• **Exercise directions**
Please print the entries below exactly, from the line with "- 3.弹出框实现(Display Mode: popup)" through the line with "ctrl(cmd) + T", including both of those lines and leaving out all others.
Start of Task data
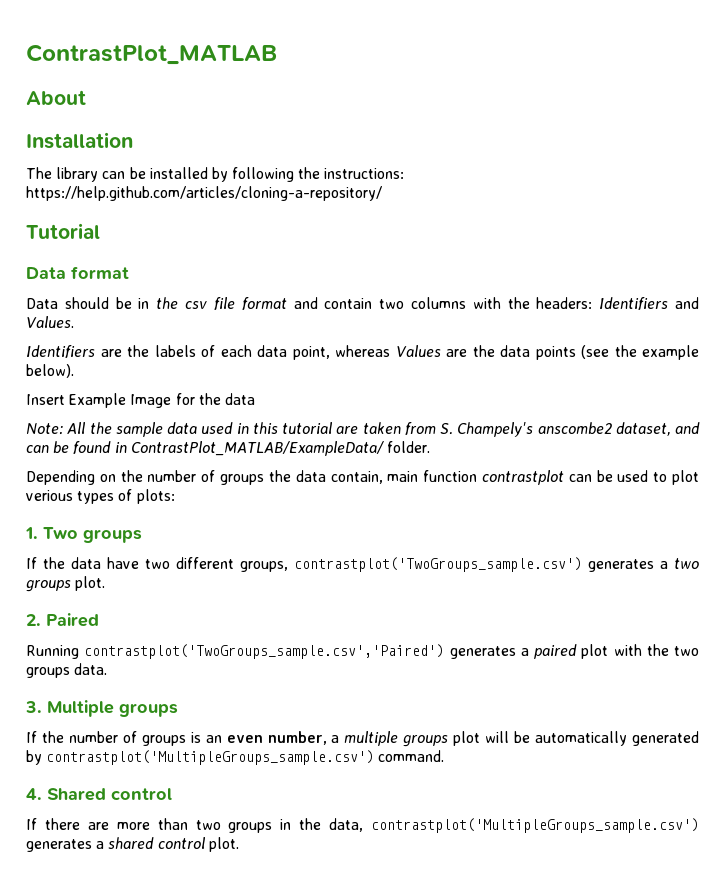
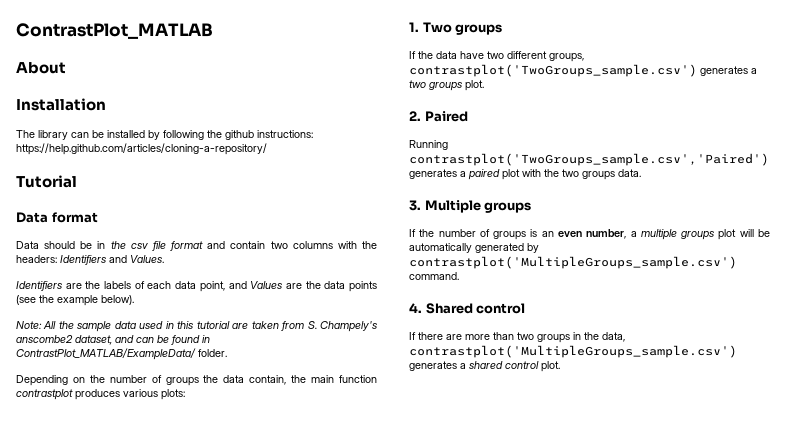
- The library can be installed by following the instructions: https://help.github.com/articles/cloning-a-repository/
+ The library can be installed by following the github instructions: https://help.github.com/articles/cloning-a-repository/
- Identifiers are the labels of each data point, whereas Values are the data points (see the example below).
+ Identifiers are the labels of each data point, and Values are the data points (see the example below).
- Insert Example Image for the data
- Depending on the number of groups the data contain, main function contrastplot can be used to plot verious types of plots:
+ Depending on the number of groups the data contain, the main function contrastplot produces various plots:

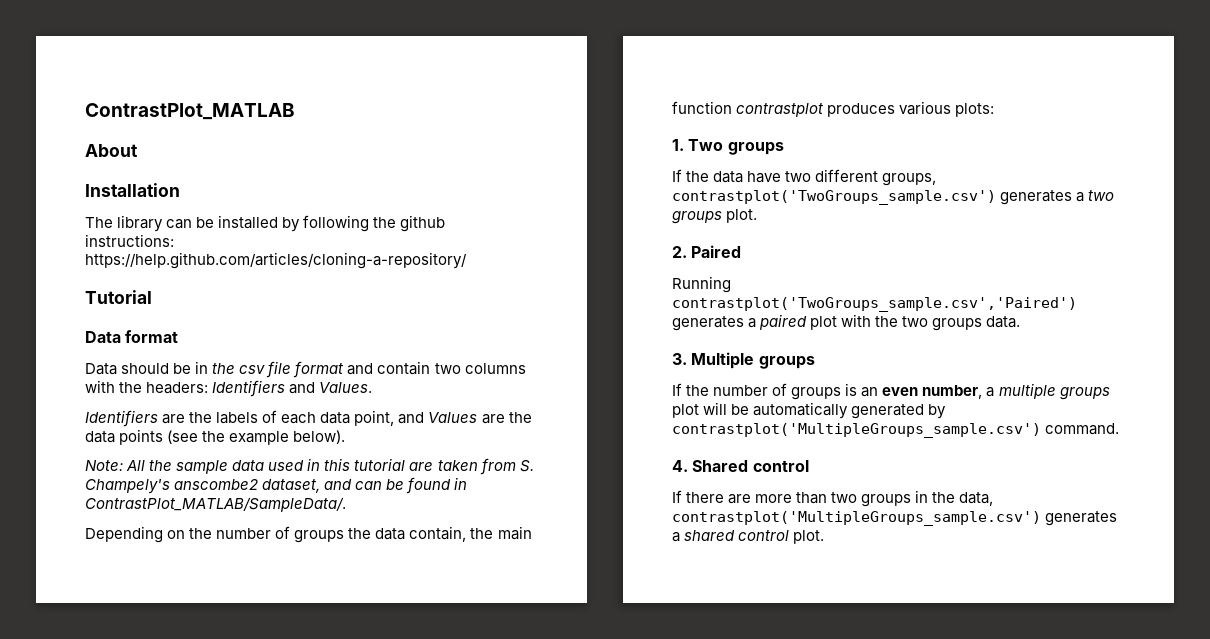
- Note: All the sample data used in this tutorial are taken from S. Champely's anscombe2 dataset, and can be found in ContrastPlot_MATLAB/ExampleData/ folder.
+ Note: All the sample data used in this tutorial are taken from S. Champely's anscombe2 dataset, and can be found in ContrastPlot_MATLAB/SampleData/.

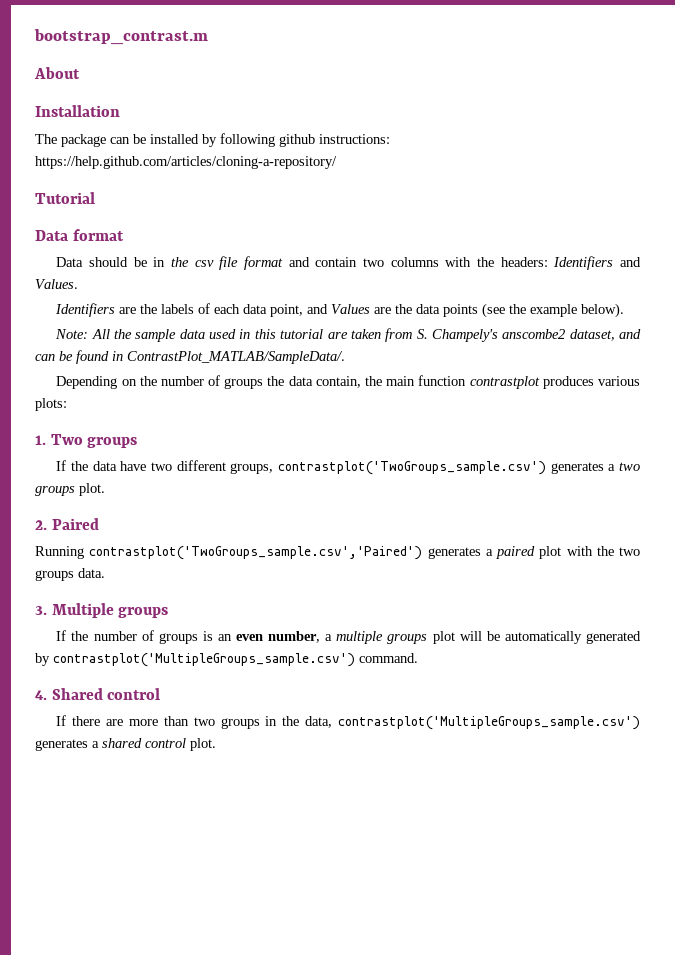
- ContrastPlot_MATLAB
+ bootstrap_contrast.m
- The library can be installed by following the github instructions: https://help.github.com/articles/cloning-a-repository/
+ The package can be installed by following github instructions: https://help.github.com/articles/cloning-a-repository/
End of Task data
Start of Task data
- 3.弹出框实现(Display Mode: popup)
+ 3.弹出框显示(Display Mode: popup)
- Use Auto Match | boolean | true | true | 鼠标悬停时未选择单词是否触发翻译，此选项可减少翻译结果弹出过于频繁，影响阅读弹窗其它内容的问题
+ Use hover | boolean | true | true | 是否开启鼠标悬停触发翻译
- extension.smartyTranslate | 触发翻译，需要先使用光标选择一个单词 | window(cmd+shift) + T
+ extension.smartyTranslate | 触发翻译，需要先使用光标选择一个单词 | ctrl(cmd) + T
End of Task data
Start of Task data
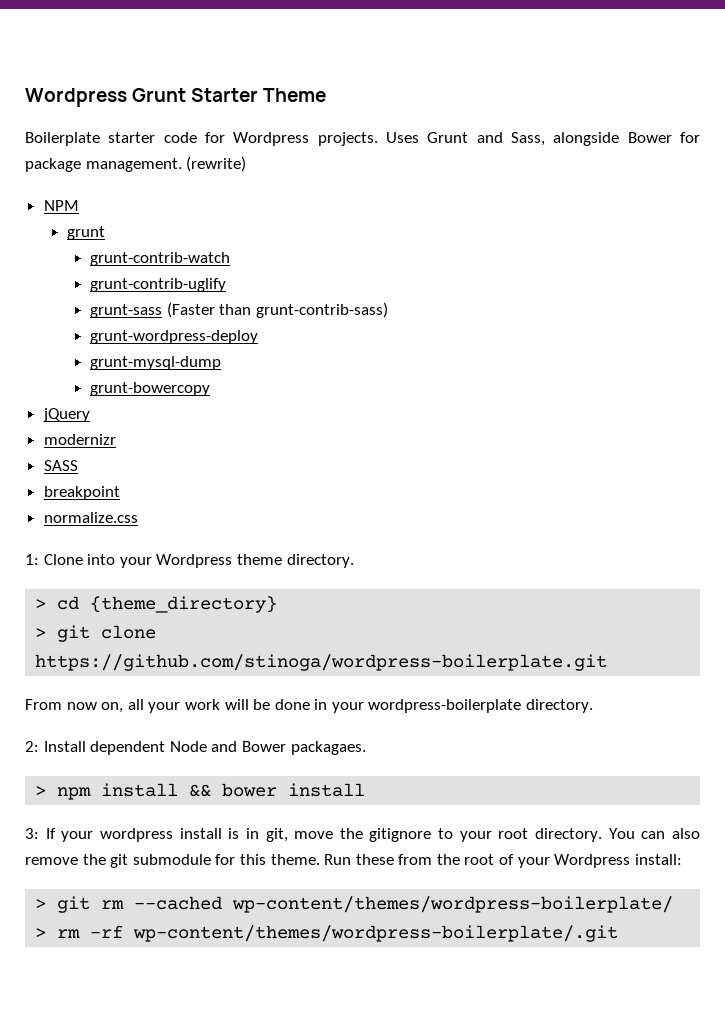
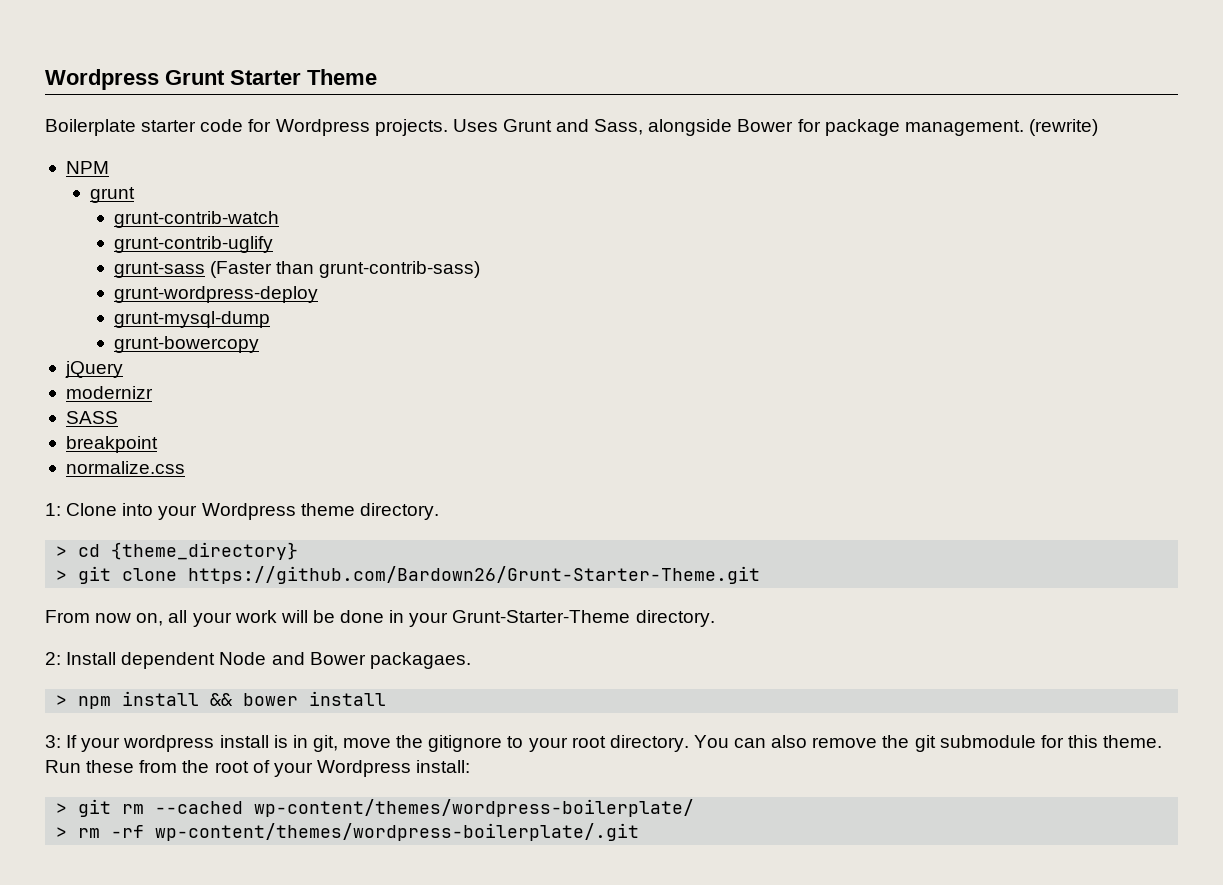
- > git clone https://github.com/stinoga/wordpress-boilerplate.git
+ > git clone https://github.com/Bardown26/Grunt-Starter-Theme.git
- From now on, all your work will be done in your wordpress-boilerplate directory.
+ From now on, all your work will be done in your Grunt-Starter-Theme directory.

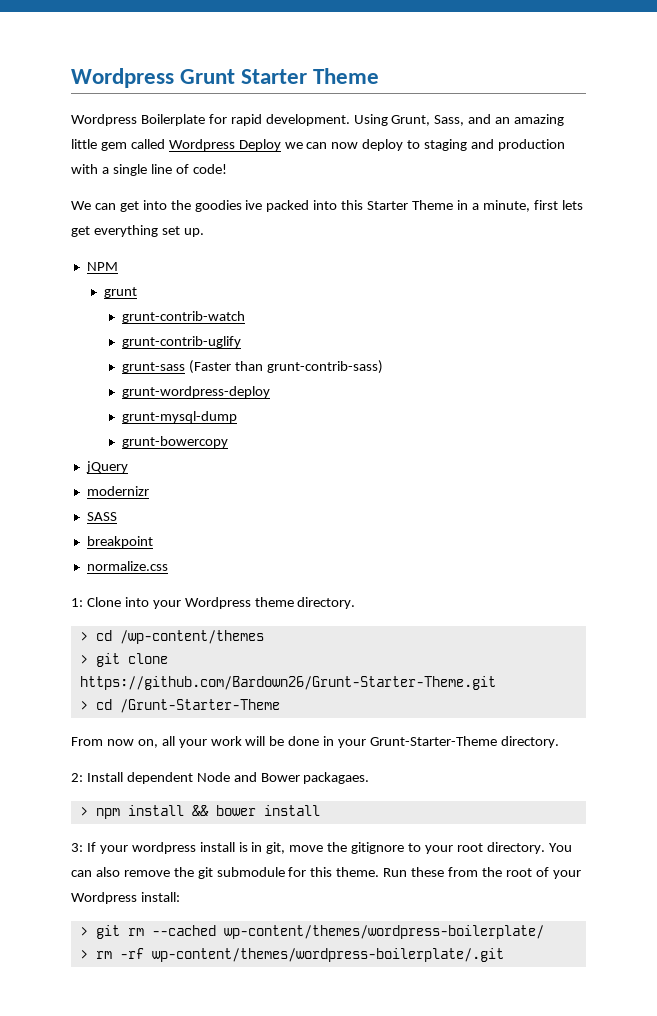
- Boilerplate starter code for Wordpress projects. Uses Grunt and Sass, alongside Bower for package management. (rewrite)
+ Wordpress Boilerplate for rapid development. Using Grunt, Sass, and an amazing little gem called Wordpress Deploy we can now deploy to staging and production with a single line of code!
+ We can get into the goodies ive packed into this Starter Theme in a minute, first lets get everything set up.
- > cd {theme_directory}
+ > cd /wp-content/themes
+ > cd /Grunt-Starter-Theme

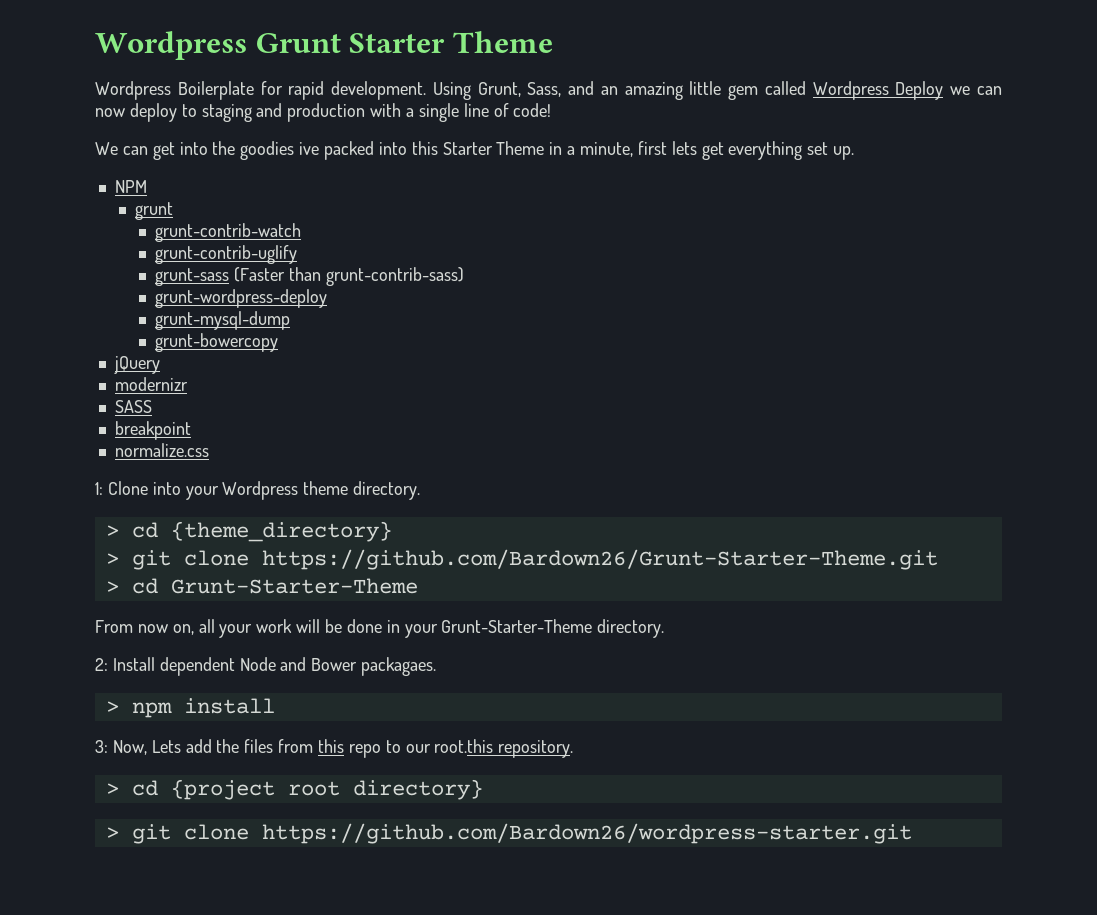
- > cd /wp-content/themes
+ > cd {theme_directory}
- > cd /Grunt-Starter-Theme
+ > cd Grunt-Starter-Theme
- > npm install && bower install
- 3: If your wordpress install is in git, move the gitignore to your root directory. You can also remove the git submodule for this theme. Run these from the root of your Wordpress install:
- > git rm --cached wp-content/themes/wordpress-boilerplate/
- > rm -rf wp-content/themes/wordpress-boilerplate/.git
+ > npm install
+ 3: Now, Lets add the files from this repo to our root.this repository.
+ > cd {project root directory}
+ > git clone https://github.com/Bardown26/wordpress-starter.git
End of Task data
• **Answer box**
- 3.弹出框实现(Display Mode: popup)
+ 3.弹出框显示(Display Mode: popup)
- Use Auto Match | boolean | true | true | 鼠标悬停时未选择单词是否触发翻译，此选项可减少翻译结果弹出过于频繁，影响阅读弹窗其它内容的问题
+ Use hover | boolean | true | true | 是否开启鼠标悬停触发翻译
- extension.smartyTranslate | 触发翻译，需要先使用光标选择一个单词 | window(cmd+shift) + T
+ extension.smartyTranslate | 触发翻译，需要先使用光标选择一个单词 | ctrl(cmd) + T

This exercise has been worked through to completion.